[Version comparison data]
● ● ● ● ●
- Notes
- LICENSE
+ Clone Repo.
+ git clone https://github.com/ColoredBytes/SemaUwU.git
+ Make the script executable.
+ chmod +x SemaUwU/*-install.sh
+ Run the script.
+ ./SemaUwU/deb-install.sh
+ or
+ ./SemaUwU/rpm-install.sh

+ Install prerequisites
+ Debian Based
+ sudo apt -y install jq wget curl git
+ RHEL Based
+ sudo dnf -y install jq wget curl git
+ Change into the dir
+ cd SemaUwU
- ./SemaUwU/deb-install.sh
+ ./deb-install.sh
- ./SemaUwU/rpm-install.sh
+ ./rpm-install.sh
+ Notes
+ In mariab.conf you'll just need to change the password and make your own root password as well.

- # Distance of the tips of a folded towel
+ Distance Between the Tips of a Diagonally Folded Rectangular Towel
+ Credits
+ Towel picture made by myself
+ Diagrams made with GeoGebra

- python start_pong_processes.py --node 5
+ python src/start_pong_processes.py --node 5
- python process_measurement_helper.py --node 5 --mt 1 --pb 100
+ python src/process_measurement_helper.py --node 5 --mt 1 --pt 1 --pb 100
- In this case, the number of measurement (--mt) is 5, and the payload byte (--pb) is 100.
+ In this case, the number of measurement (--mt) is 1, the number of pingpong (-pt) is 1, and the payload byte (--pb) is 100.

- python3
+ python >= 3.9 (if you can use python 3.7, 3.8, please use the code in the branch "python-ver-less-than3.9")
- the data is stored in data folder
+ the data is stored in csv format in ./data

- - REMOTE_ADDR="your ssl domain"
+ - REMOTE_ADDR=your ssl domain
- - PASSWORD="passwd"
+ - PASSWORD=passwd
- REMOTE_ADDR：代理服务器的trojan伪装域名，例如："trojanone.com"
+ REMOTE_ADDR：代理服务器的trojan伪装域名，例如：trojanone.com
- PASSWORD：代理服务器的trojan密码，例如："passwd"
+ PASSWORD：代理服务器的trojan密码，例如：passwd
● ● ● ● ●
Starting at the line that contains "made by myself", write out every line through the end of the entries, exactly and with nothing added.

→ **Output for this task**:
+ Towel picture made by myself
+ Diagrams made with GeoGebra

- python start_pong_processes.py --node 5
+ python src/start_pong_processes.py --node 5
- python process_measurement_helper.py --node 5 --mt 1 --pb 100
+ python src/process_measurement_helper.py --node 5 --mt 1 --pt 1 --pb 100
- In this case, the number of measurement (--mt) is 5, and the payload byte (--pb) is 100.
+ In this case, the number of measurement (--mt) is 1, the number of pingpong (-pt) is 1, and the payload byte (--pb) is 100.

- python3
+ python >= 3.9 (if you can use python 3.7, 3.8, please use the code in the branch "python-ver-less-than3.9")
- the data is stored in data folder
+ the data is stored in csv format in ./data

- - REMOTE_ADDR="your ssl domain"
+ - REMOTE_ADDR=your ssl domain
- - PASSWORD="passwd"
+ - PASSWORD=passwd
- REMOTE_ADDR：代理服务器的trojan伪装域名，例如："trojanone.com"
+ REMOTE_ADDR：代理服务器的trojan伪装域名，例如：trojanone.com
- PASSWORD：代理服务器的trojan密码，例如："passwd"
+ PASSWORD：代理服务器的trojan密码，例如：passwd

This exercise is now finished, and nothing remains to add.